Bernie Sanders: Women Fantasize About Gang Rape

U.S. Senator Bernie Sanders penned an essay in 1972 claiming that women fantasize about being gang raped and men fantasize about abusing women.

An independent socialist from Vermont, Sanders is running for president as a Democrat and is the only officially announced rival at this time to Hillary Clinton.

Sanders’ office responded this afternoon that the article was merely a failed attempt at satire.

It was included in a feature about the senator posted by liberal/progressive Mother Jones earlier this week, which called the Sanders-authored tract “a stream-of-consciousness essay on the nature of male-female dynamics.”

At the beginning of the essay in question, called “Man and Woman,” which originally appeared in the Vermont Freeman alternative newspaper, Sanders stated the following.

“A man goes home and masturbates his typical fantasy. A woman on her knees, a woman tied up, a woman abused.

A woman enjoys intercourse with her man — as she fantasizes being raped by 3 men simultaneously.”

According to CNN’s Jake Tapper, the senator’s office described the newly surfaced essay as “a dumb attempt at dark satire in an alternative publication… intended to attack gender stereotypes in the 70s.” Not everyone on Twitter is buying that explanation, however.

So far, the mainstream media has not run with the story in any significant way. Today, for example, the New York Times published a story lauding Sanders’ “unabashedly progressive message” and described the senator at age 73 as “fit and quick-witted.” CNN similarly explained that “Sanders, an agitator who doesn’t suffer fools, political opponents or journalists gladly, is testing whether the kind of populist, liberal agenda that gave him 75 [percent] approval ratings in his adopted home state can catch fire nationwide.”

The Media Research Center, a conservative watchdog group, observed that it would be highly unlikely that the mainstream media would give any Republican a pass for this kind of lurid prose (no matter how far it goes back), especially given the rape-comment controversy that imploded Todd Akin’s 2012 campaign in Missouri for U.S. Senate. “It is unclear where Sanders acquired his early expertise on male and female sexual desires. But what is clear is that had Ted Cruz or Rick Santorum wrote something along these lines — even 40 years ago — the media wouldn’t stop talking about it for weeks.”

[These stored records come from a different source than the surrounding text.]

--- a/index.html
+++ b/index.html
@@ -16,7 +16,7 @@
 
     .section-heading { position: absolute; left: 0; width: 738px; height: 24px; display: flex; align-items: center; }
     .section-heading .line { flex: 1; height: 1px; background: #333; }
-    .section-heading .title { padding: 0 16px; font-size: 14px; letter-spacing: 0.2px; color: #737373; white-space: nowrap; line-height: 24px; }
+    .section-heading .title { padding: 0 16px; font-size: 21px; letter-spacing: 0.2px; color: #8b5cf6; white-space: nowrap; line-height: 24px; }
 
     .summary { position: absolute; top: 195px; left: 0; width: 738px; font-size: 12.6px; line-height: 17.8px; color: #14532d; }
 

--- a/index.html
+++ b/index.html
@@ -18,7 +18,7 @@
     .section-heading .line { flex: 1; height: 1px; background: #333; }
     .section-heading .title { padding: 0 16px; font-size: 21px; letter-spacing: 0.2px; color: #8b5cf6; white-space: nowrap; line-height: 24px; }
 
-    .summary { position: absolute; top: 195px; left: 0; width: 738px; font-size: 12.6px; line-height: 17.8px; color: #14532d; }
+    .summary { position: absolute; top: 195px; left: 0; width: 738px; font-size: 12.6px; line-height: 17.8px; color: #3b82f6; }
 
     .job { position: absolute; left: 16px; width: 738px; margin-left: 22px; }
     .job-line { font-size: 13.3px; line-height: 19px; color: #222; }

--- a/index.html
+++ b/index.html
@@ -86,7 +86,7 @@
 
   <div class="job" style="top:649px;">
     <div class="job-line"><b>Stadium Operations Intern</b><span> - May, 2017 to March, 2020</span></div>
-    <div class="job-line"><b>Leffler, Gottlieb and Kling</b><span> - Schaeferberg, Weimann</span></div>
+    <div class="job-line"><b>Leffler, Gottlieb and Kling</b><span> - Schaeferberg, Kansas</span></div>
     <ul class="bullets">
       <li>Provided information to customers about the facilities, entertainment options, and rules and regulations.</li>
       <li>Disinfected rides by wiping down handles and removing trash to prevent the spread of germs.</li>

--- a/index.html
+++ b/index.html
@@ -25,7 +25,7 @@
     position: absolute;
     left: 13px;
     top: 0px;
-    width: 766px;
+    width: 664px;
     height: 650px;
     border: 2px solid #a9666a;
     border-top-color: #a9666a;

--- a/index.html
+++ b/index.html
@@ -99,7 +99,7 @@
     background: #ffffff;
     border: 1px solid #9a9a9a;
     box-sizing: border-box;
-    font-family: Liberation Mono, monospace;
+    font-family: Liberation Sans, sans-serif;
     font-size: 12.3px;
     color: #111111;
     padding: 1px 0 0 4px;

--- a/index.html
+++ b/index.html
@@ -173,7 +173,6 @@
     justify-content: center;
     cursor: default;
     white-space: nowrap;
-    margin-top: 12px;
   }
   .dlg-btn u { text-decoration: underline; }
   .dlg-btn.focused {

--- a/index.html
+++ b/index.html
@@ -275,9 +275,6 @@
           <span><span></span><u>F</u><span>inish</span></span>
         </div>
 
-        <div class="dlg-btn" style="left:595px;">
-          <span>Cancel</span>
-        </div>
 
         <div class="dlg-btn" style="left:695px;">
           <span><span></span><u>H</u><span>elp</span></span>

National Review columnist Charles C.W. Cooke offered a somewhat different take on how this information would be reported if Sanders was a member of the other political party. “And it wouldn’t just be Ted Cruz or Rick Santorum who would be asked about the essay: it would be every Republican in the [presidential] race. In fact, it would be every Republican not in the race, too.” Cooke continued: “Bernie Sanders wrote these words — and a lot of drivel besides – in 1972. Maybe he was young and foolish. Maybe he was a different man back then. Maybe society was unrecognizable and he had bought into all sorts of faddish psychology. Who knows? And frankly, who cares? Sure, the Democratic party would crucify a Republican for the same offense. But they shouldn’t. A society in which people are drummed out of politics for things they wrote 43 years ago is an ugly society indeed. Sometimes the best way to address hypocrisy is to take the high road…”

Alluding to the double standard, Bloomberg reporter John Heilemann told his With All Due Respect co-host Mark Halperin that “I now we both agree about this, which is that if a Republican, any Republican candidate wrote an essay like this, whether they were 16 years old and high on dope or whether it was two weeks ago, it would be a huge scandal. So I think we need to hold Bernie Sanders to the same standard, and people need to ask him tough questions about it.”

Do you think that Bernie Sanders’ prior written views about a woman’s alleged gang-rape fantasies should or will be an issue in the 2016 presidential campaign?

[Photo by Win McNamee / Getty Images News]

Added: On NBC’s Meet the Press, Sanders deemed the essay a poorly written work of fiction that was like 50 Shades of Grey.